• [WHAT THE TASK REQUIRES] Scan the records below for the string "method" and return every line where it appears.

• [INFORMATION SUPPLIED]

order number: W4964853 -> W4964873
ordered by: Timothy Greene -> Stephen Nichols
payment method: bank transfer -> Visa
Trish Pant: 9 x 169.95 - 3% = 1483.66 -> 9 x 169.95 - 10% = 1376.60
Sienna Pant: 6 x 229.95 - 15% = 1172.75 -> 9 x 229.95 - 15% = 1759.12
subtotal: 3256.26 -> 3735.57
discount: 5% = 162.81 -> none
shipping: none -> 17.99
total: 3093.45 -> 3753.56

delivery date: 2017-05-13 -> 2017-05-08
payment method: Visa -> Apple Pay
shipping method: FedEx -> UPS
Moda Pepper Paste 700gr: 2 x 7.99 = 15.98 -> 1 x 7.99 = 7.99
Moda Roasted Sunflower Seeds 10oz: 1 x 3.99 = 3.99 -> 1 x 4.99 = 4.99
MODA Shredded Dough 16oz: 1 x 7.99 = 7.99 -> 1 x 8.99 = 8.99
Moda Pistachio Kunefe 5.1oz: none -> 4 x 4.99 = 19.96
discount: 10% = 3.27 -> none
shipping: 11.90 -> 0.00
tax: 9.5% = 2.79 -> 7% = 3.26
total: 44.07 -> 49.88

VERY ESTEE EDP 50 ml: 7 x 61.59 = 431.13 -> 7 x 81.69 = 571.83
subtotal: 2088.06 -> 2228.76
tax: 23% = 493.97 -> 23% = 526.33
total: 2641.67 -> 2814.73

• [RESULT]
payment method: bank transfer -> Visa
payment method: Visa -> Apple Pay
shipping method: FedEx -> UPS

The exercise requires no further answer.